Is it the same wall or different walls he watches? Does he follow a shadow on the wall or stare at the same spot?


----------



## rmcintosh (Jul 5, 2011)

The wall in our dining room and in our bedroom are the two he stares at most (not one particular spot)..he will notice anything (shadow, light, etc.) and stare...I have even closed all the blinds in the house to prevent the light and he will still stare waiting to pounce. I think he is waiting for the shadows to reappear. 

A typical week is: walk in the morning (avg 30 min), breakfast, doggy day care for most of the day while we work (plays outside and with other dogs), dinner, walk/run (30min-1hr), playtime in the house, sleep.

After re-reading this post, I feel like this whole thing sounds completely ridiculous...I wouldn't be posting if I didn't think it was a pretty serious issue.


----------



## Kobi (Oct 26, 2010)

Have you by any chance been using a laser pointer to play with him? I've heard of that type of playing causing obsessives behaviors in dogs. Nothing scientific, just what other users have posted here, so feel free to take it with a grain of salt.


----------



## Ozkar (Jul 4, 2011)

If you are really worried about it, try and do something with him to take his attention away. I know you said he gets fixated. But, drag him away if you have to, just don't be harsh doing it. Close the door to that room and try and play a game with him. Maybe hide a treat/toy/favourite object in another room and make him find it? Play tug, play chase, do some training, take him for another walk, fetch a ball/rope/stick. Go for a swim, run, drive. Engage his mind in something like a Kong treat dispensing toy or similiar. Sit in front of him to block his view. 

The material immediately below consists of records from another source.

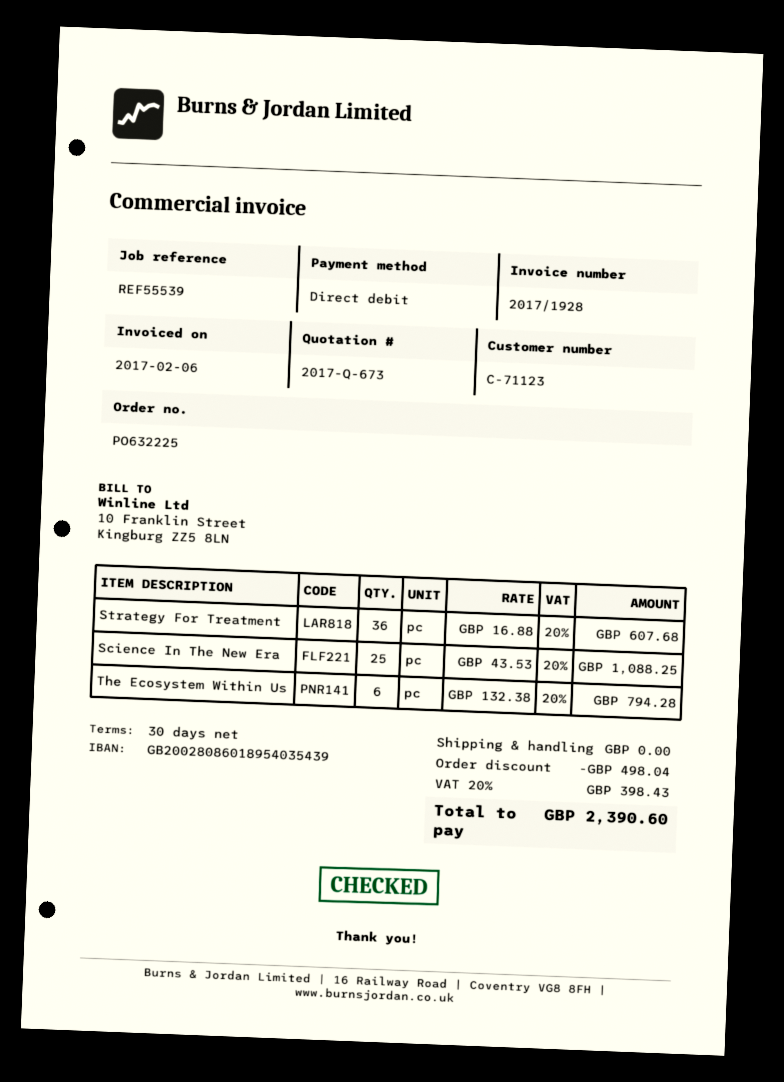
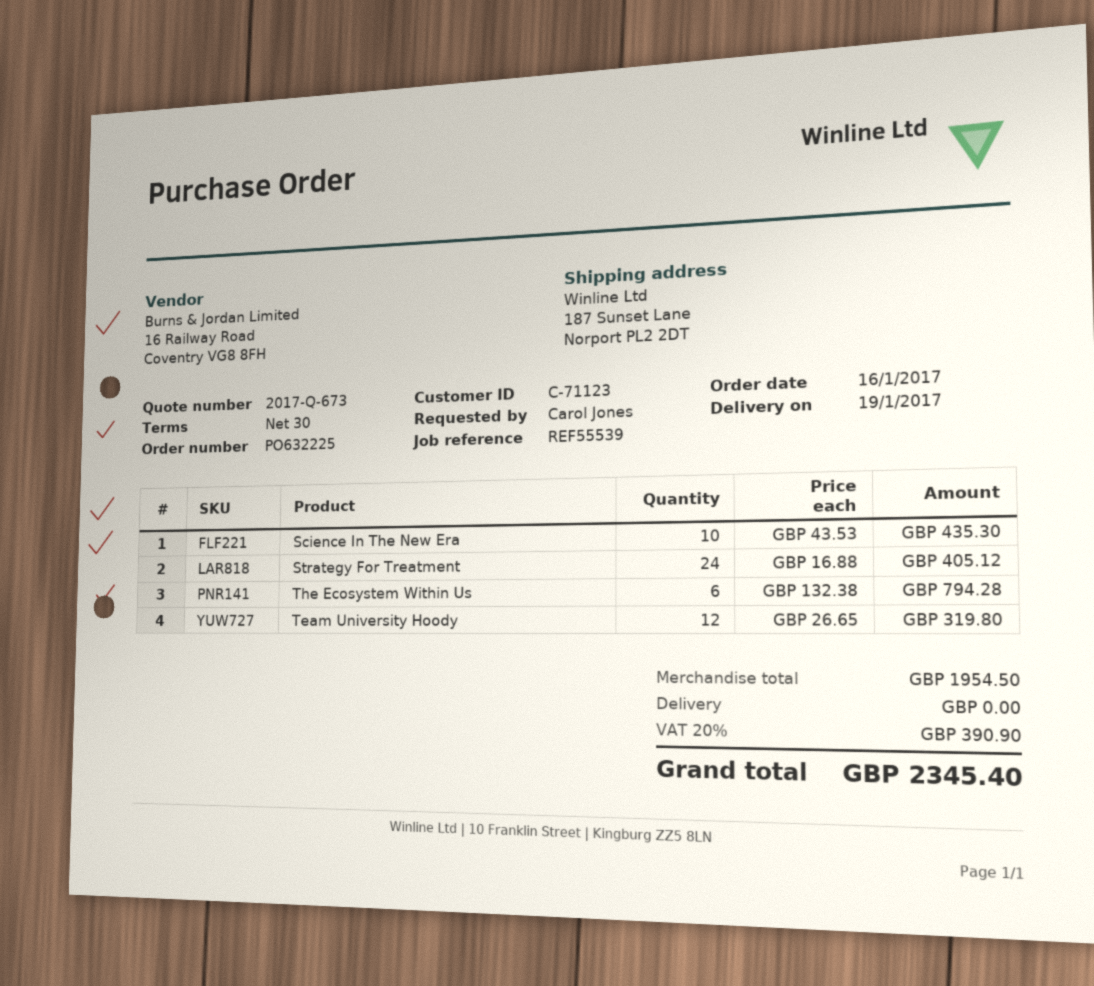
Strategy For Treatment: 36 x 16.88 = 607.68 -> 24 x 16.88 = 405.12
Science In The New Era: 25 x 43.53 = 1088.25 -> 10 x 43.53 = 435.30
Team University Hoody: none -> 12 x 26.65 = 319.80
discount: 498.04 -> none
tax: 20% = 398.43 -> 20% = 390.90
total: 2390.60 -> 2345.40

Just some things to try...... good luck with it, I hope it all works out OK for puppy. I probably wouldn't be worried, but, like you, I wouldn't want it becoming a fixation that ruins his life either.


----------



## threefsh (Apr 25, 2011)

I watched a show on this once! There was a dog obsessed with the light reflections on walls. I think it was actually characterized as some kind of dog "OCD". You may want to talk to a vet about it.


----------



## jld640 (Sep 29, 2010)

Your V may already be beyond this idea, but Savannah has a command CheckItOut. Whenever she starts focusing on something that doesn't belong (strange cars on our block, ballons tied to the neighbors gate, open trash cans, etc.), I'll stand with her a moment, then tell her to CheckItOut and walk forward with her. Sometimes if it is really interesting or freaky (balloons moving in the wind), while we are walking forward, I'll keep a litany of happy-tone conversation going ...Ok...checkitout...ok...checkitout. Usually in those cases, I have to actually touch the object before she will smell it. After she has smelled it and decided it is not really interesting, I can distract her. Treats don't work as a distraction in these cases - usually I have to jump or wave or run. Skipping is also a phenomenal attention getter that may be better in your case. After telling him to CheckItOut, you might try skipping once or twice around the dining room table and then skip out of the room.

Good Luck!


----------



## luv2laugh (Oct 6, 2011)

Do any treats or toys compete at all with wall staring? I haven't heard about the laser pointing, so if there are bad side effects, perhaps this will be a bad idea. But when she's staring at the wall, use the laser pointer to get her attention. If she's waiting for a shadow perhaps this can be another form of the "shadow." Lead her away from the wall with the pointer and have it dance around her toys. If she picks up a toy or pounces at a toy, tons of praise, treat and then more laser pointer starting at the toy or in a different room. 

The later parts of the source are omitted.